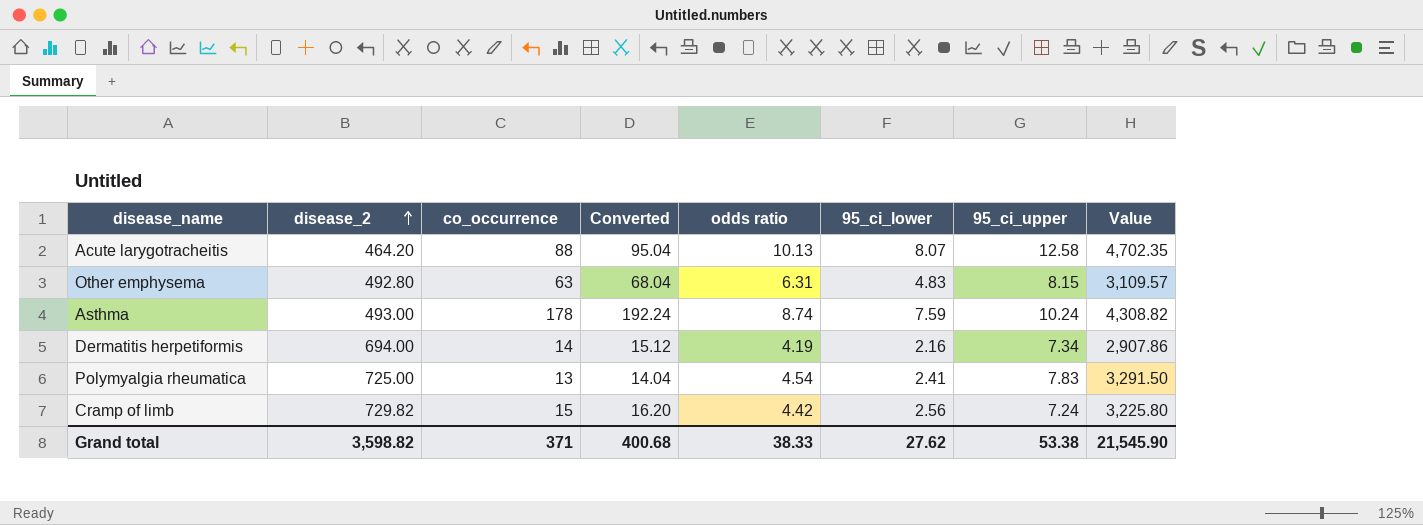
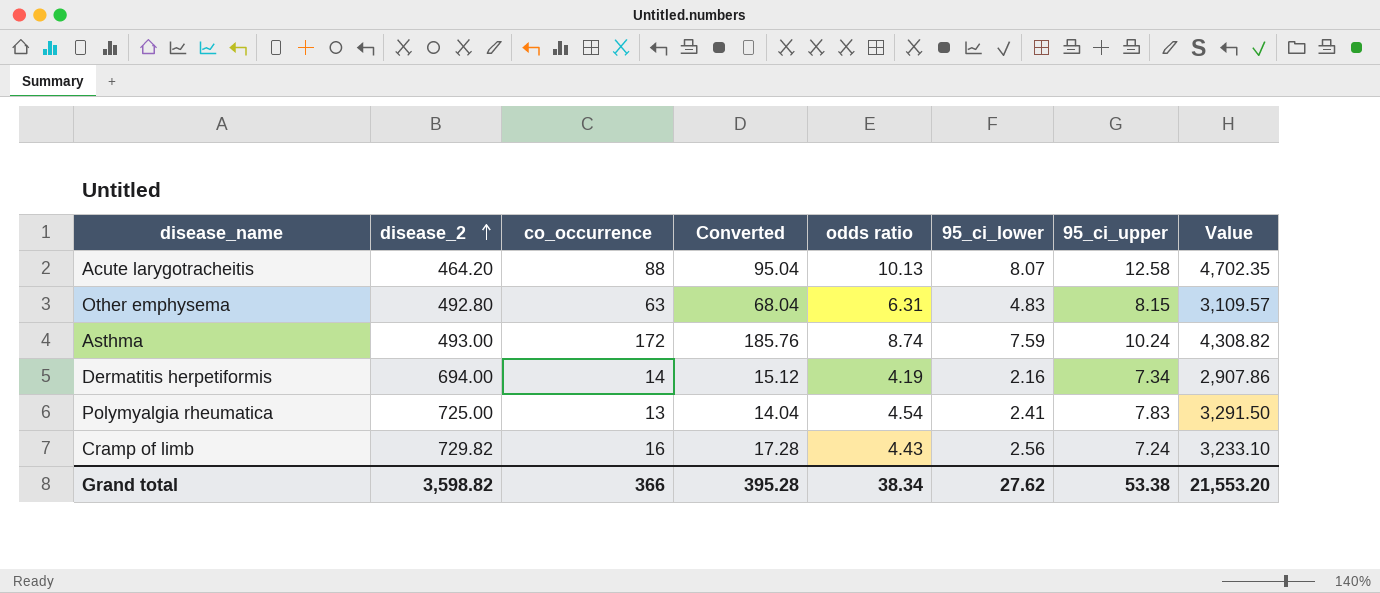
Asthma | co_occurrence: 178 -> 172
Asthma | Converted: 192.24 -> 185.76
Cramp of limb | co_occurrence: 15 -> 16
Cramp of limb | Converted: 16.20 -> 17.28
Cramp of limb | odds ratio: 4.42 -> 4.43
Cramp of limb | Value: 3,225.80 -> 3,233.10
Grand total | co_occurrence: 371 -> 366
Grand total | Converted: 400.68 -> 395.28
Grand total | odds ratio: 38.33 -> 38.34
Grand total | Value: 21,545.90 -> 21,553.20

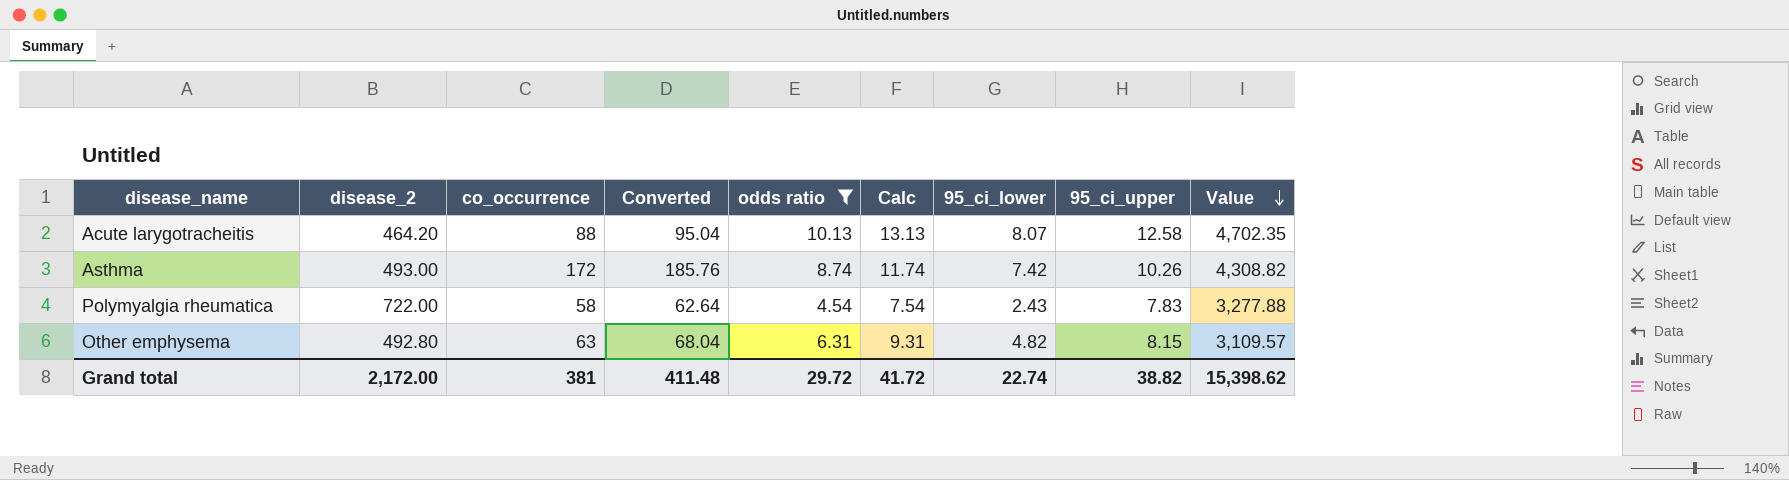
filter: none -> odds ratio >= 4.54
row order: disease_2 ascending -> Value descending
column Calc | formula: none -> [odds ratio] + 3
Asthma | 95_ci_lower: 7.59 -> 7.42
Asthma | 95_ci_upper: 10.24 -> 10.26
Polymyalgia rheumatica | disease_2: 725.00 -> 722.00
Polymyalgia rheumatica | co_occurrence: 13 -> 58
Polymyalgia rheumatica | Converted: 14.04 -> 62.64
Polymyalgia rheumatica | 95_ci_lower: 2.41 -> 2.43
Polymyalgia rheumatica | Value: 3,291.50 -> 3,277.88
Other emphysema | 95_ci_lower: 4.83 -> 4.82
Grand total | disease_2: 3,598.82 -> 2,172.00
Grand total | co_occurrence: 366 -> 381
Grand total | Converted: 395.28 -> 411.48
Grand total | odds ratio: 38.34 -> 29.72
Grand total | 95_ci_lower: 27.62 -> 22.74
Grand total | 95_ci_upper: 53.38 -> 38.82
Grand total | Value: 21,553.20 -> 15,398.62

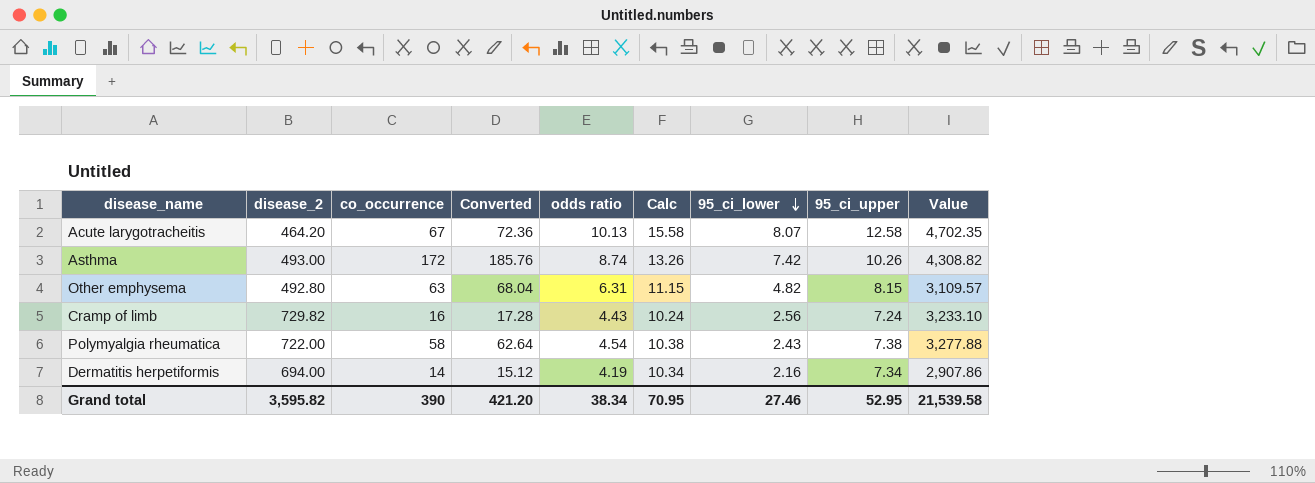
filter: odds ratio >= 4.54 -> none
row order: Value descending -> 95_ci_lower descending
column Calc | formula: [odds ratio] + 3 -> [95_ci_upper] + 3
Acute larygotracheitis | co_occurrence: 88 -> 67
Acute larygotracheitis | Converted: 95.04 -> 72.36
Polymyalgia rheumatica | 95_ci_upper: 7.83 -> 7.38
Grand total | disease_2: 2,172.00 -> 3,595.82
Grand total | co_occurrence: 381 -> 390
Grand total | Converted: 411.48 -> 421.20
Grand total | odds ratio: 29.72 -> 38.34
Grand total | Calc: 41.72 -> 70.95
Grand total | 95_ci_lower: 22.74 -> 27.46
Grand total | 95_ci_upper: 38.82 -> 52.95
Grand total | Value: 15,398.62 -> 21,539.58

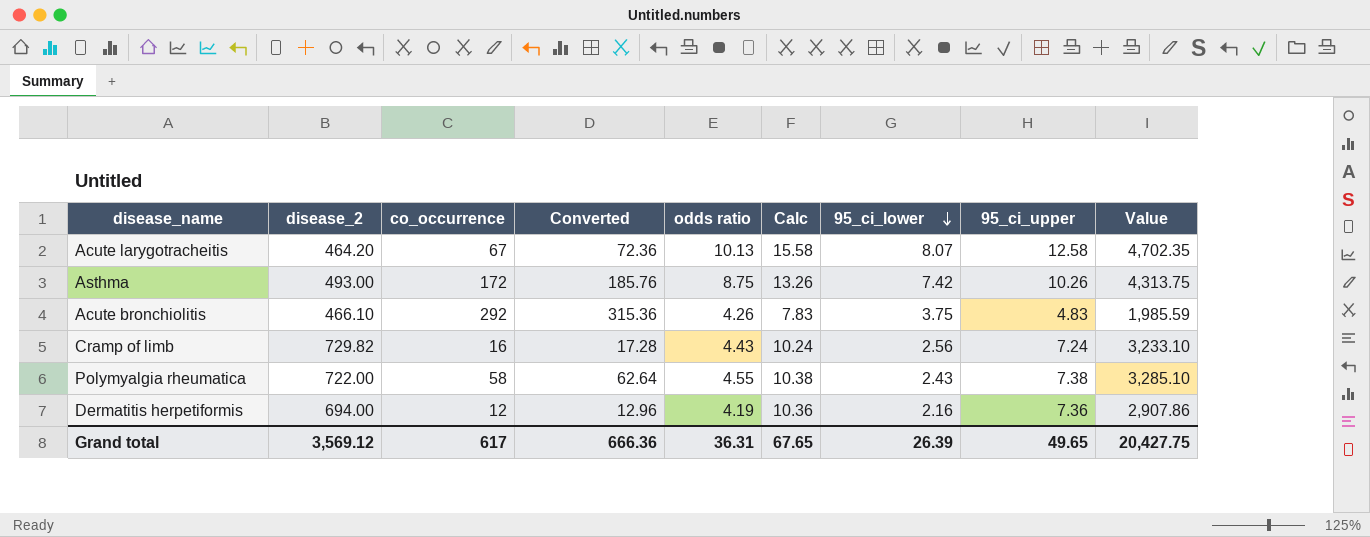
row Other emphysema: 492.80 | 63 | 68.04 | 6.31 | 11.15 | 4.82 | 8.15 | 3,109.57 -> none
Asthma | odds ratio: 8.74 -> 8.75
Asthma | Value: 4,308.82 -> 4,313.75
row Acute bronchiolitis: none -> 466.10 | 292 | 315.36 | 4.26 | 7.83 | 3.75 | 4.83 | 1,985.59
Polymyalgia rheumatica | odds ratio: 4.54 -> 4.55
Polymyalgia rheumatica | Value: 3,277.88 -> 3,285.10
Dermatitis herpetiformis | co_occurrence: 14 -> 12
Dermatitis herpetiformis | Converted: 15.12 -> 12.96
Dermatitis herpetiformis | Calc: 10.34 -> 10.36
Dermatitis herpetiformis | 95_ci_upper: 7.34 -> 7.36
Grand total | disease_2: 3,595.82 -> 3,569.12
Grand total | co_occurrence: 390 -> 617
Grand total | Converted: 421.20 -> 666.36
Grand total | odds ratio: 38.34 -> 36.31
Grand total | Calc: 70.95 -> 67.65
Grand total | 95_ci_lower: 27.46 -> 26.39
Grand total | 95_ci_upper: 52.95 -> 49.65
Grand total | Value: 21,539.58 -> 20,427.75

* What you will do: Between and including the line above that contains "Grand total | Converted: 400.68 -> 395.28" and the line that contains "Grand total | disease_2: 3,598.82 -> 2,172.00", restate every line word for word. Pictures stay out.

* Result for this task:
Grand total | Converted: 400.68 -> 395.28
Grand total | odds ratio: 38.33 -> 38.34
Grand total | Value: 21,545.90 -> 21,553.20

filter: none -> odds ratio >= 4.54
row order: disease_2 ascending -> Value descending
column Calc | formula: none -> [odds ratio] + 3
Asthma | 95_ci_lower: 7.59 -> 7.42
Asthma | 95_ci_upper: 10.24 -> 10.26
Polymyalgia rheumatica | disease_2: 725.00 -> 722.00
Polymyalgia rheumatica | co_occurrence: 13 -> 58
Polymyalgia rheumatica | Converted: 14.04 -> 62.64
Polymyalgia rheumatica | 95_ci_lower: 2.41 -> 2.43
Polymyalgia rheumatica | Value: 3,291.50 -> 3,277.88
Other emphysema | 95_ci_lower: 4.83 -> 4.82
Grand total | disease_2: 3,598.82 -> 2,172.00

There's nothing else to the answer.